Robert Evory

Issue No. 11 • December 2013

 

My brother says,
when the blackbird is hungry 

it is a part of you that is hungry; 
and if there are two, part of you is hungry 

and part of you isn’t. He says this as we drive to find 
the highest point in Ohio. We pass it, 

riddled in the roundabout hills of a corn field, unknowing,
into the city that packed the first concrete road (built now

our knowledge is innate). 
We see how they vulcanize rubber

into thick blubber skin—
this is what existence is brother says 

and pollination, and a nail
that keeps a boat afloat: we give rise

to us: we exist because we are made of other things he says:
we crack and break and reconstruct our… selves:

seven years and we have a new set of cells.

On the drive to Mammoth Cave we talk of time:
our ongoing hope on this side

of the coffin, our journey to heaven or hades, or the name
eternal nothing (if eternal is its name). But we decide talking

of time is a waste (we too are waste)—being 
postured upon mountain apex, sucking a sexy nipple,

tunneling our body through earth, or rain singing
are highlights of some personal universe. 

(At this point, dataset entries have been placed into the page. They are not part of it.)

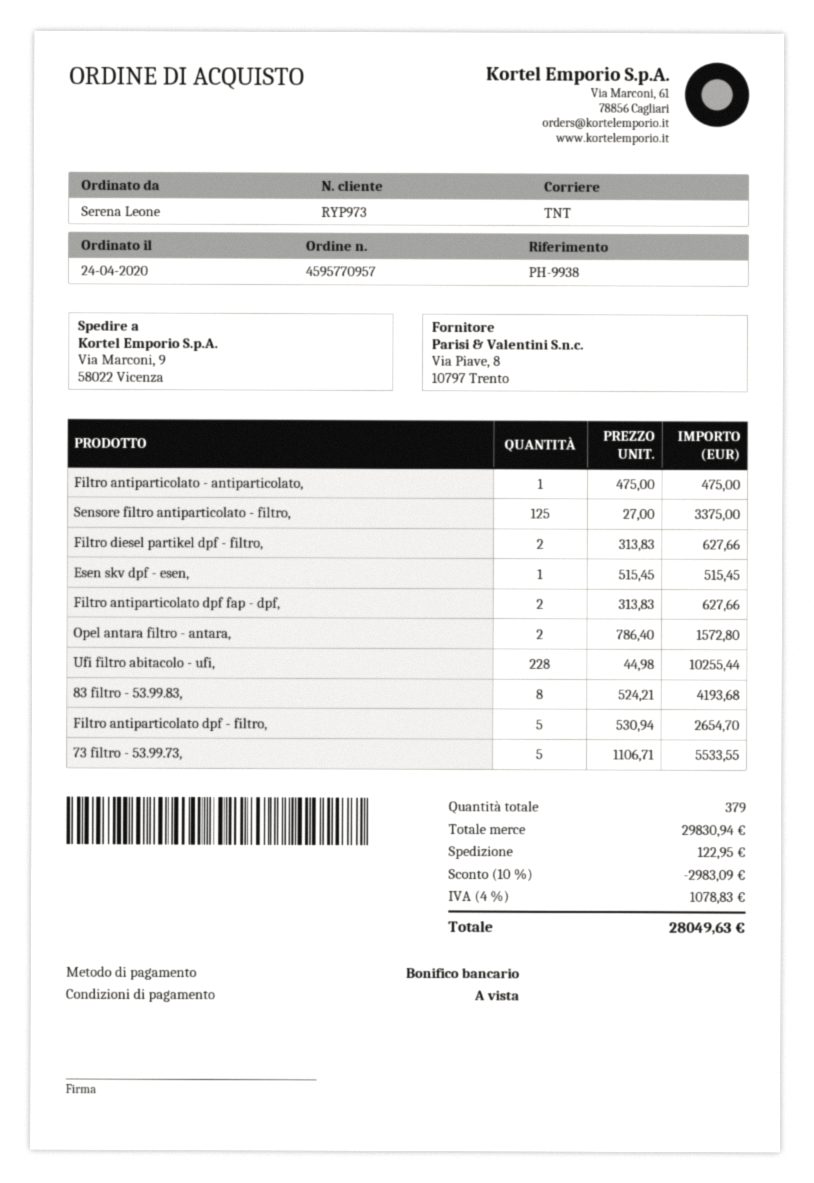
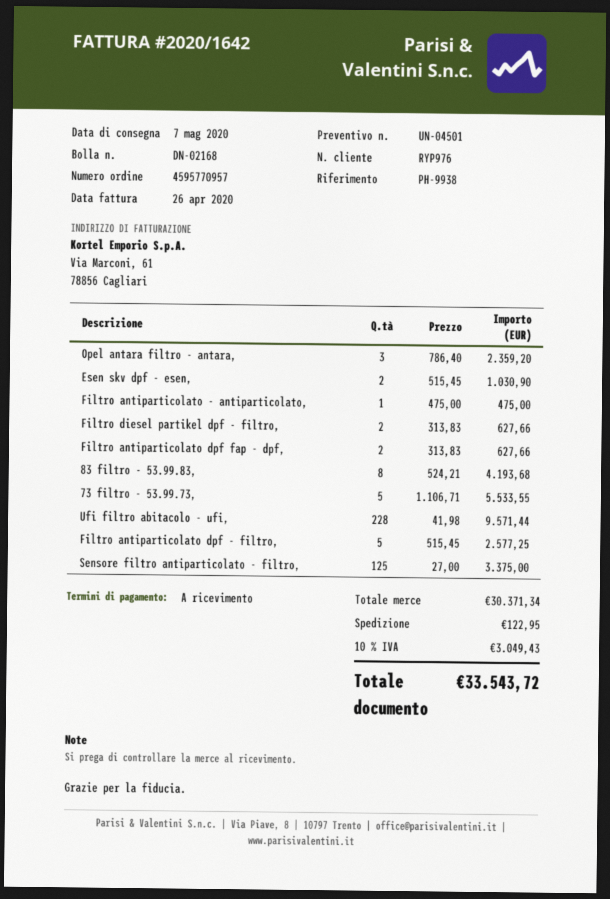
customer number: RYP973 -> RYP976
Esen skv dpf - esen,: 1 x 515.45 = 515.45 -> 2 x 515.45 = 1030.90
Opel antara filtro - antara,: 2 x 786.40 = 1572.80 -> 3 x 786.40 = 2359.20
Ufi filtro abitacolo - ufi,: 228 x 44.98 = 10255.44 -> 228 x 41.98 = 9571.44
Filtro antiparticolato dpf - filtro,: 5 x 530.94 = 2654.70 -> 5 x 515.45 = 2577.25
subtotal: 29830.94 -> 30371.34
discount: 10% = 2983.09 -> none
tax: 4% = 1078.83 -> 10% = 3049.43
total: 28049.63 -> 33543.72

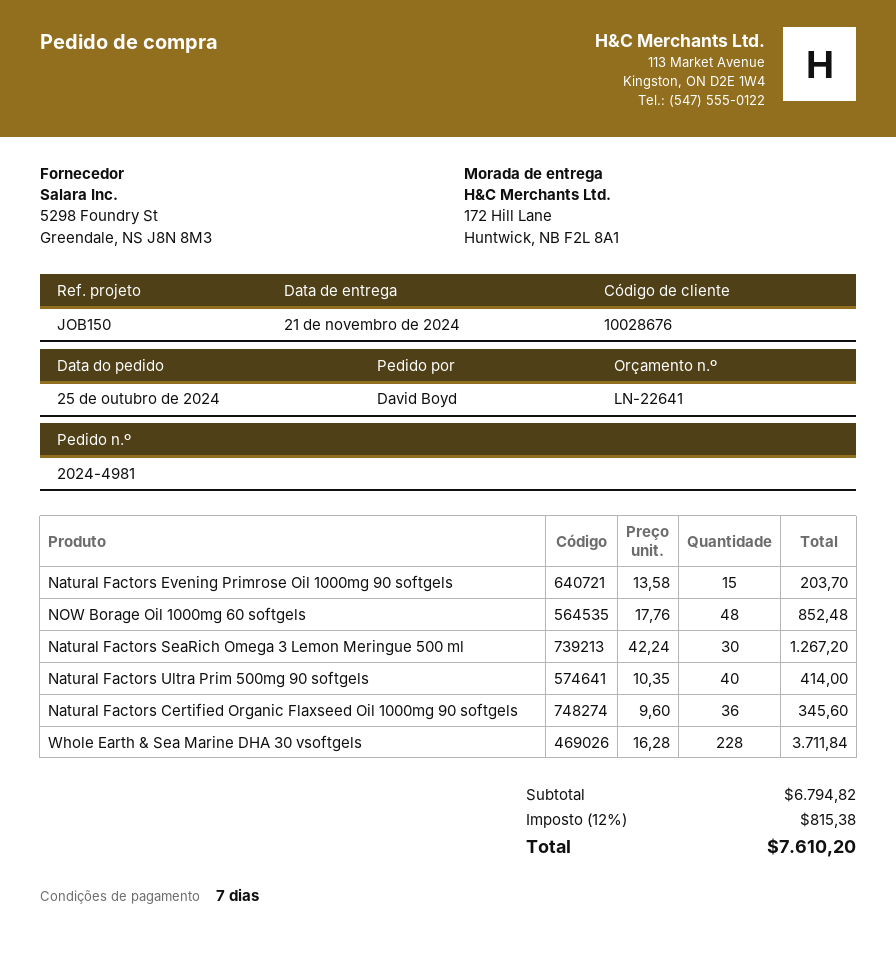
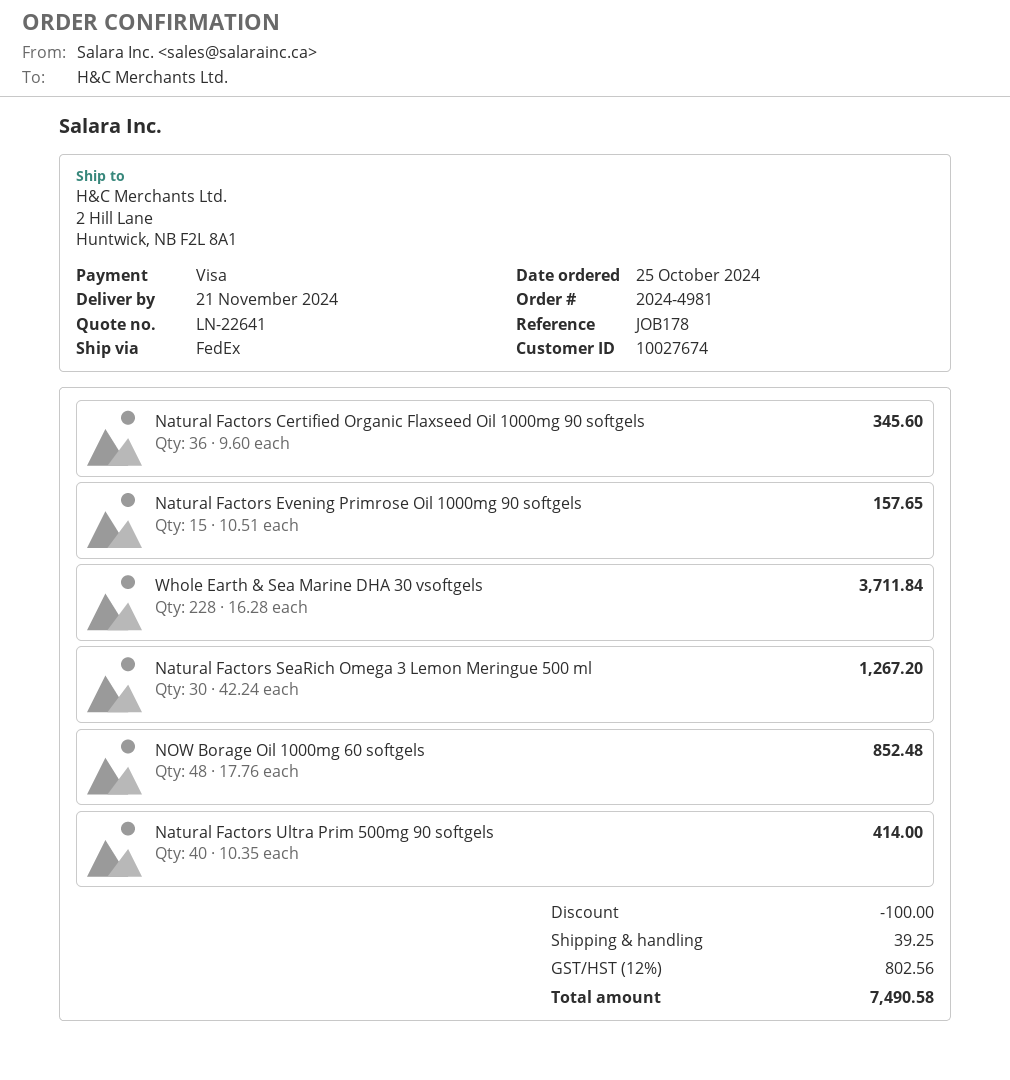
customer number: 10028676 -> 10027674
reference: JOB150 -> JOB178
ship to: 172 Hill Lane, Huntwick, NB F2L 8A1 -> 2 Hill Lane, Huntwick, NB F2L 8A1
Natural Factors Evening Primrose Oil 1000mg 90 softgels: 15 x 13.58 = 203.70 -> 15 x 10.51 = 157.65
discount: none -> 100.00
shipping: none -> 39.25
tax: 12% = 815.38 -> 12% = 802.56
total: 7610.20 -> 7490.58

The road is part of you that is buried brother says;

the road is part of you that is moving I say.
We encase nuclear waste in concrete radio says:

that will last ten thousand years I say

Uranium-238 has a half-life of four billion brother says.
When I say we

I mean you (and me), and also them, and
those people, us, orator, human, animal, universal

allegiance of those who suffer, that means all of us. 
Our death has already happened. When you see 

time as linear it is your fault multiple dimensions say (it is not like a road).
plate tectonics says, soon the road will crumble, be swallowed

and then be everywhere: it already is. 
We are one with the road, we see the blackbird.